> What the exercise asks
The entries below contain a line with "34.21 EUR: 3 for 171.06 -> 4 for 228.08" and a line with "total: 1096.31 -> 888.08". Quote exactly those two lines and all lines between them.
━━━ Data supplied
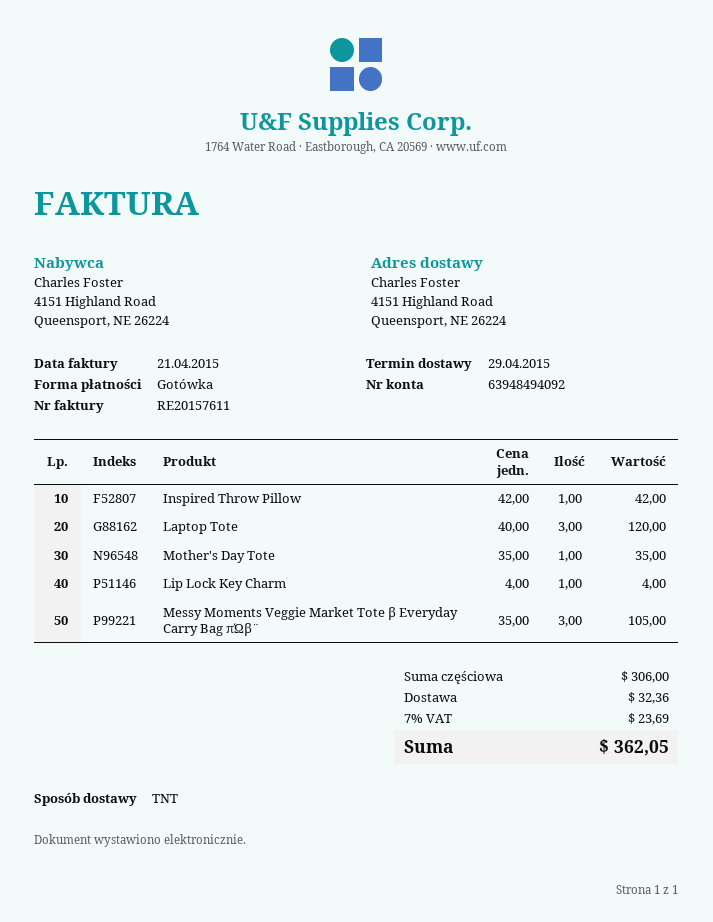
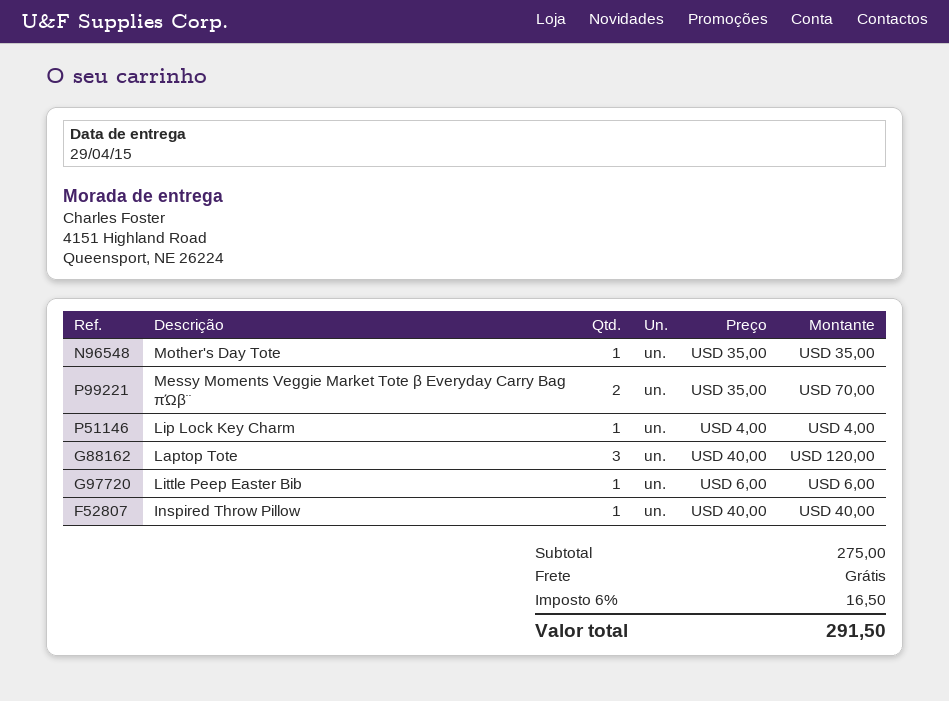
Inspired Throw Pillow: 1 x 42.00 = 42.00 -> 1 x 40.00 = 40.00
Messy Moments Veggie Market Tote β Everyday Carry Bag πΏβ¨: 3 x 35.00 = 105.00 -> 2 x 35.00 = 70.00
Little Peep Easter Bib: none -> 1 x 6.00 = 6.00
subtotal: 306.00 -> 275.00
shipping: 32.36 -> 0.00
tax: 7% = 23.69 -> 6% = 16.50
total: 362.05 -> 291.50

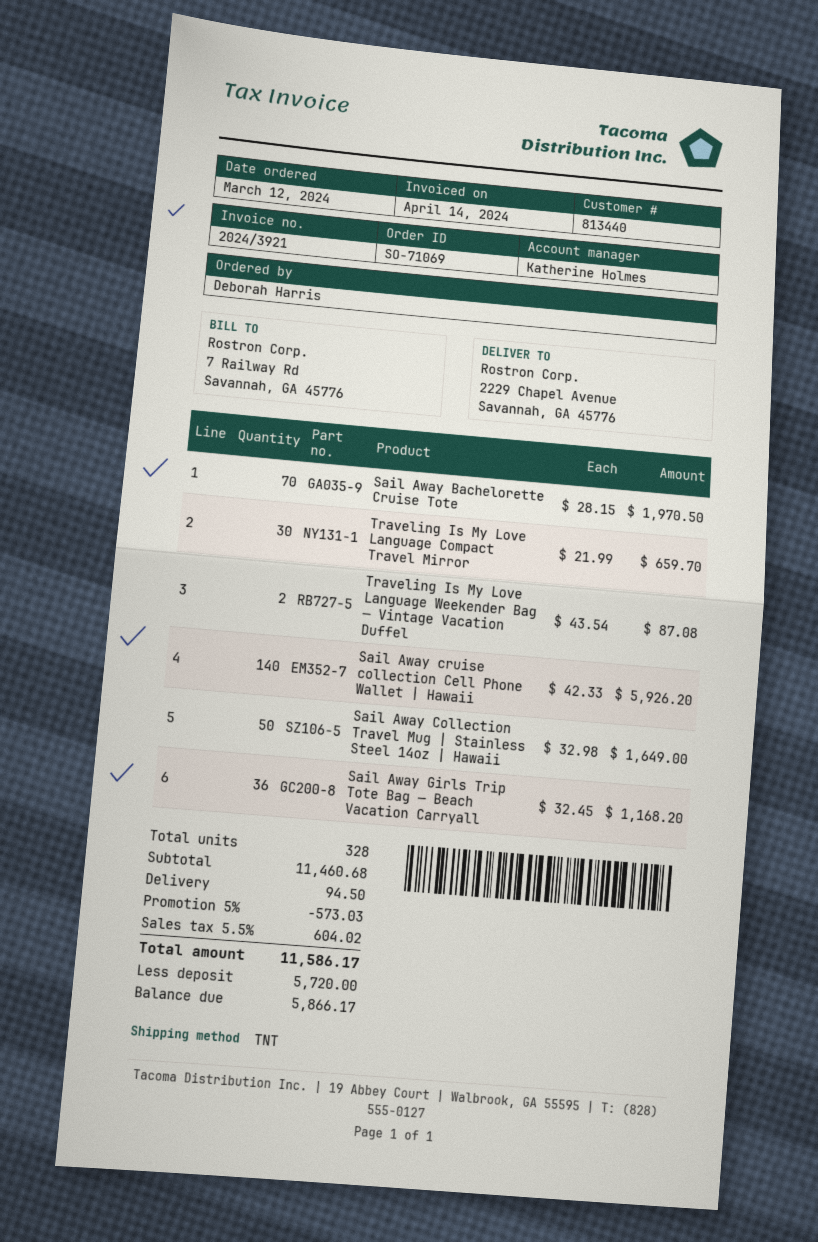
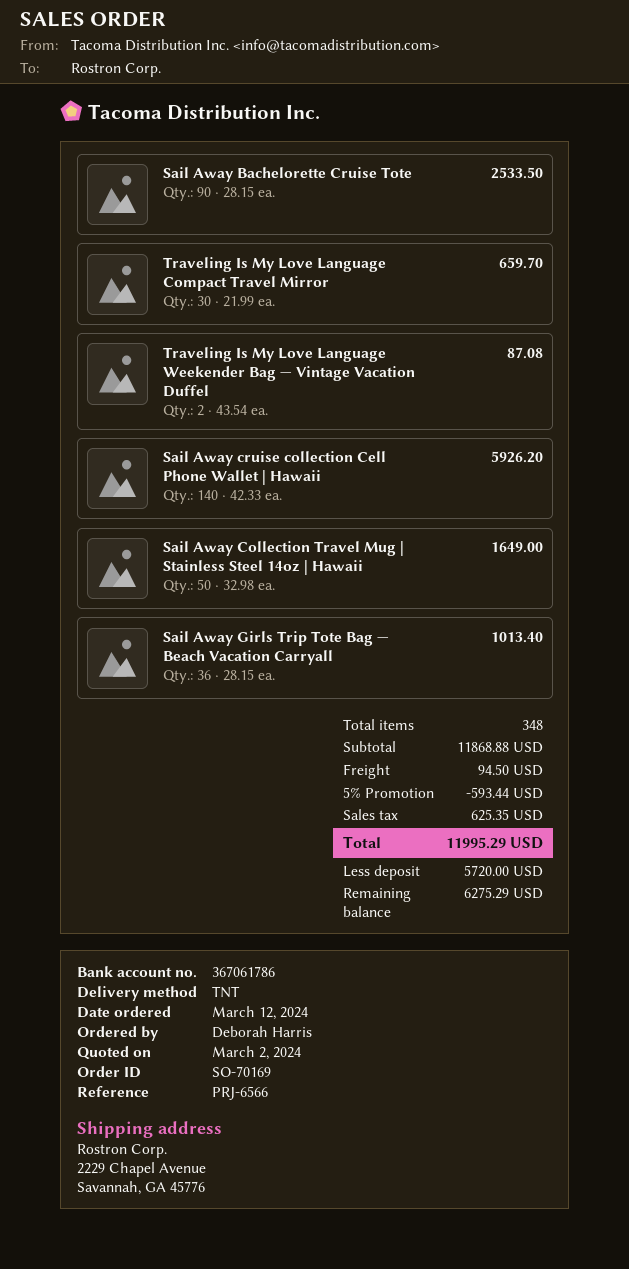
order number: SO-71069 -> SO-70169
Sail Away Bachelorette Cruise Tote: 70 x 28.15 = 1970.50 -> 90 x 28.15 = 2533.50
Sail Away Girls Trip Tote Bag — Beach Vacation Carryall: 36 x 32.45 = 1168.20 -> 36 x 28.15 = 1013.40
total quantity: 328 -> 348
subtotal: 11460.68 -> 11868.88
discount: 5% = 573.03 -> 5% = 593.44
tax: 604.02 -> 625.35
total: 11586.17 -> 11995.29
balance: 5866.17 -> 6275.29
━━━━━━
━━━ Data supplied
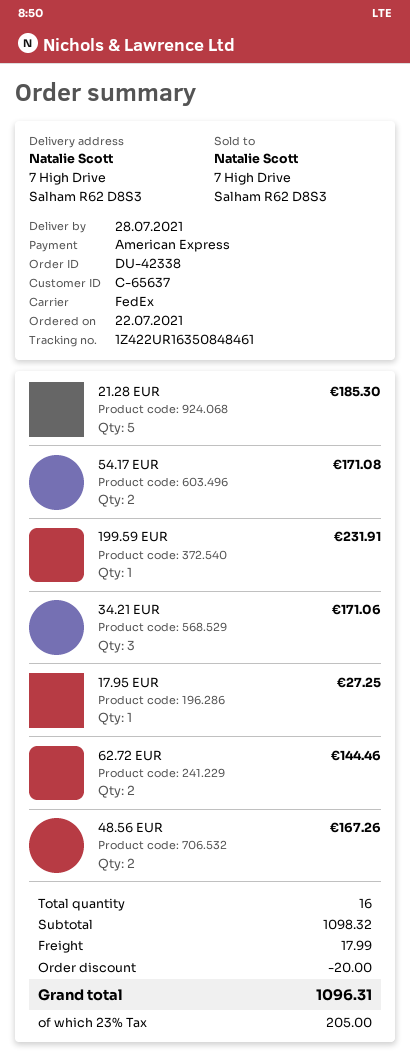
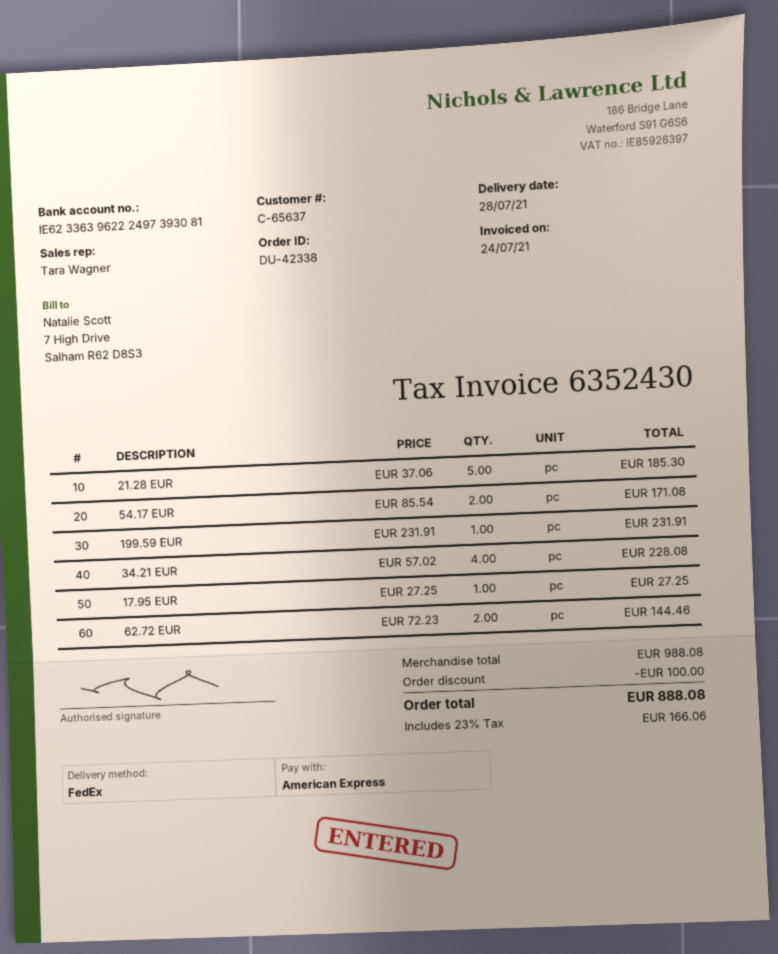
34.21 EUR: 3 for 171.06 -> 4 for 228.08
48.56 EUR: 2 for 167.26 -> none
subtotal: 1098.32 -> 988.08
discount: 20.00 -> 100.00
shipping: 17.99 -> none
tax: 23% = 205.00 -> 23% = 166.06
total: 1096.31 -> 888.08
━━━━━━
> The completed task
34.21 EUR: 3 for 171.06 -> 4 for 228.08
48.56 EUR: 2 for 167.26 -> none
subtotal: 1098.32 -> 988.08
discount: 20.00 -> 100.00
shipping: 17.99 -> none
tax: 23% = 205.00 -> 23% = 166.06
total: 1096.31 -> 888.08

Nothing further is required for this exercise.